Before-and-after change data

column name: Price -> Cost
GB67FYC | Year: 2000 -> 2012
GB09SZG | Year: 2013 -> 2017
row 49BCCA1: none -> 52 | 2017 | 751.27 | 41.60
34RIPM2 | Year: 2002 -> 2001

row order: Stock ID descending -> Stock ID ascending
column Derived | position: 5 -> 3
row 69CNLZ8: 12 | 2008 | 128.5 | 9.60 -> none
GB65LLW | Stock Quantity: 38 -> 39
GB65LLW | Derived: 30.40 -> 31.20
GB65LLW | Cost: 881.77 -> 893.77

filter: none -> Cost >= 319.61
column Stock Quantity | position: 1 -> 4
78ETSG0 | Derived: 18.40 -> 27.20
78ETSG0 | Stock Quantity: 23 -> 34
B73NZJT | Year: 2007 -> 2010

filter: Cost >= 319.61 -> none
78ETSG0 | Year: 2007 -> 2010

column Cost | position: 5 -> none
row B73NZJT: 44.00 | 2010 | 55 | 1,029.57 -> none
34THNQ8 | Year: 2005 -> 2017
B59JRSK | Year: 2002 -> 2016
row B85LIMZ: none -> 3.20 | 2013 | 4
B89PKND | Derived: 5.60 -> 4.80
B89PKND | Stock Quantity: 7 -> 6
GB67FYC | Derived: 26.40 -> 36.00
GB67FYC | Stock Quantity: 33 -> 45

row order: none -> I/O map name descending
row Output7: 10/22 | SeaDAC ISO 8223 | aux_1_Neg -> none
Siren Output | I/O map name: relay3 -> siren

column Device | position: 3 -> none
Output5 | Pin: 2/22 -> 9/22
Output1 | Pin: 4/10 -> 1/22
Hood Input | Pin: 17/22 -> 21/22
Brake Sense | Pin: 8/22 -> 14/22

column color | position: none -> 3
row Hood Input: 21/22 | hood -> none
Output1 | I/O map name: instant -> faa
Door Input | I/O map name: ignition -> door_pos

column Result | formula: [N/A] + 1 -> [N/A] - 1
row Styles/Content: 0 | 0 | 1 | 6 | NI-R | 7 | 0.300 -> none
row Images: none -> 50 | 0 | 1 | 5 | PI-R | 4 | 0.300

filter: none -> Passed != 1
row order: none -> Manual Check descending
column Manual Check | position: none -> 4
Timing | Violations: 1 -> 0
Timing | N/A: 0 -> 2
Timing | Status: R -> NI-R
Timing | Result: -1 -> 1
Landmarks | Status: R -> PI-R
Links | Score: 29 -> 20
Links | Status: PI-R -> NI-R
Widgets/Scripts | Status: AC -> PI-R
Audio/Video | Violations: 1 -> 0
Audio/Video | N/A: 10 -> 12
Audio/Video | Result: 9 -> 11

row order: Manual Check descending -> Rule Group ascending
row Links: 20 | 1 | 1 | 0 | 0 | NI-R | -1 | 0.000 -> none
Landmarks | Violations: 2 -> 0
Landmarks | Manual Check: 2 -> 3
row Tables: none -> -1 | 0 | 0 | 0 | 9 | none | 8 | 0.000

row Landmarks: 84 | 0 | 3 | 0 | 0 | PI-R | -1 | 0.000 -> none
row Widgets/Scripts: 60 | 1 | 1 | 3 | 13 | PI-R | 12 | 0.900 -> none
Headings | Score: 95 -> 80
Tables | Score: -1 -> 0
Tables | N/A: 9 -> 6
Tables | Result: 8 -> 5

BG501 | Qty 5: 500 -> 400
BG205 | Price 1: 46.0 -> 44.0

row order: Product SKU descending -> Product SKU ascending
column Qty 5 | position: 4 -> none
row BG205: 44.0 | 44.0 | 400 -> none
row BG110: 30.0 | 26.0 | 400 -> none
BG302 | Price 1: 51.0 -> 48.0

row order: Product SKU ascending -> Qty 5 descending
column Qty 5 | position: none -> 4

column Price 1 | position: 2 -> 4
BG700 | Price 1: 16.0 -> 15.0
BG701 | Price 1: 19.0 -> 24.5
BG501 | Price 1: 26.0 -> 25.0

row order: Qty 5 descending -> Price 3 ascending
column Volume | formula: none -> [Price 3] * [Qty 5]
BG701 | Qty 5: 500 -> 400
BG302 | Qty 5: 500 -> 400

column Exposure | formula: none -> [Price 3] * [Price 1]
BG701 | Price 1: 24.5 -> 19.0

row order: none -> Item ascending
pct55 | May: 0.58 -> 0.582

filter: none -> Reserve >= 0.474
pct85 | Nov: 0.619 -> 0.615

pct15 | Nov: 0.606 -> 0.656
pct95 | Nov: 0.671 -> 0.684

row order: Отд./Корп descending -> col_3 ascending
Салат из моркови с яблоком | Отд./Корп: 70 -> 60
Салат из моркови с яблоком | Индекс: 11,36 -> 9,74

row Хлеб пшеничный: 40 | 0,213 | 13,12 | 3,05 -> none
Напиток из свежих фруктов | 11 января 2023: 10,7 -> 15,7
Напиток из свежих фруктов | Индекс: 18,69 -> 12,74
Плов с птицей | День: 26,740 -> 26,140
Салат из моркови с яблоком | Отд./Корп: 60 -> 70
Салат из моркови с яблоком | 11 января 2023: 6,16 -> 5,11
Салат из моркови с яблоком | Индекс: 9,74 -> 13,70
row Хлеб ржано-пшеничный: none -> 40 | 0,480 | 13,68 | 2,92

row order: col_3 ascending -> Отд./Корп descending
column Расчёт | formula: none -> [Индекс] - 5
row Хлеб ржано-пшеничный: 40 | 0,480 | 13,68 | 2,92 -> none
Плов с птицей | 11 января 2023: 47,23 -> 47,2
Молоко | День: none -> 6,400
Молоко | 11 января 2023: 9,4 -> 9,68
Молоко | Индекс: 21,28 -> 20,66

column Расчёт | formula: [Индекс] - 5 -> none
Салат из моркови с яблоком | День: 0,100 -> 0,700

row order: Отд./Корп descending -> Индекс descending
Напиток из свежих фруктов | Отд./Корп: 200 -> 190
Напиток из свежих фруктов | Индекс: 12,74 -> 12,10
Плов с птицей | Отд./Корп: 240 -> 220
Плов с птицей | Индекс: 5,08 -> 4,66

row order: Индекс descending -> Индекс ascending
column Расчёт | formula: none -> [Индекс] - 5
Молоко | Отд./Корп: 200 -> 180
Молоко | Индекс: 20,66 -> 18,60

Your assignment:
Above are the records. Print exactly, and only, the lines from the line with "BG302 | Qty 5: 500 -> 400" to the line with "pct15 | Nov: 0.606 -> 0.656", both inclusive.

Solution to this task:
BG302 | Qty 5: 500 -> 400

column Exposure | formula: none -> [Price 3] * [Price 1]
BG701 | Price 1: 24.5 -> 19.0

row order: none -> Item ascending
pct55 | May: 0.58 -> 0.582

filter: none -> Reserve >= 0.474
pct85 | Nov: 0.619 -> 0.615

pct15 | Nov: 0.606 -> 0.656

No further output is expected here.